**RECORDS SHOWN:**
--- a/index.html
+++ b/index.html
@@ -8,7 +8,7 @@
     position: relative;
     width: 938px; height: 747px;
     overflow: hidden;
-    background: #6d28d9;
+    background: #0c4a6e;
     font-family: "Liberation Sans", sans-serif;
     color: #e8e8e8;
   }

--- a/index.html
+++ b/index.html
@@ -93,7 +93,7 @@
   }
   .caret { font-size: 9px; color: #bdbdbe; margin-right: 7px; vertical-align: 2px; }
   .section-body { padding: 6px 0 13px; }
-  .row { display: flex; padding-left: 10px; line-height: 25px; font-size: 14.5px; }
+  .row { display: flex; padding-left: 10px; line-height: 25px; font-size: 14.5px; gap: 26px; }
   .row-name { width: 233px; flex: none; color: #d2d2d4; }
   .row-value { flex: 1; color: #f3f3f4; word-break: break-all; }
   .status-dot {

**WORK ITEM:**
For every entry above, give it back exactly as written.

**EXERCISE ANSWER:**
--- a/index.html
+++ b/index.html
@@ -8,7 +8,7 @@
     position: relative;
     width: 938px; height: 747px;
     overflow: hidden;
-    background: #6d28d9;
+    background: #0c4a6e;
     font-family: "Liberation Sans", sans-serif;
     color: #e8e8e8;
   }

--- a/index.html
+++ b/index.html
@@ -93,7 +93,7 @@
   }
   .caret { font-size: 9px; color: #bdbdbe; margin-right: 7px; vertical-align: 2px; }
   .section-body { padding: 6px 0 13px; }
-  .row { display: flex; padding-left: 10px; line-height: 25px; font-size: 14.5px; }
+  .row { display: flex; padding-left: 10px; line-height: 25px; font-size: 14.5px; gap: 26px; }
   .row-name { width: 233px; flex: none; color: #d2d2d4; }
   .row-value { flex: 1; color: #f3f3f4; word-break: break-all; }
   .status-dot {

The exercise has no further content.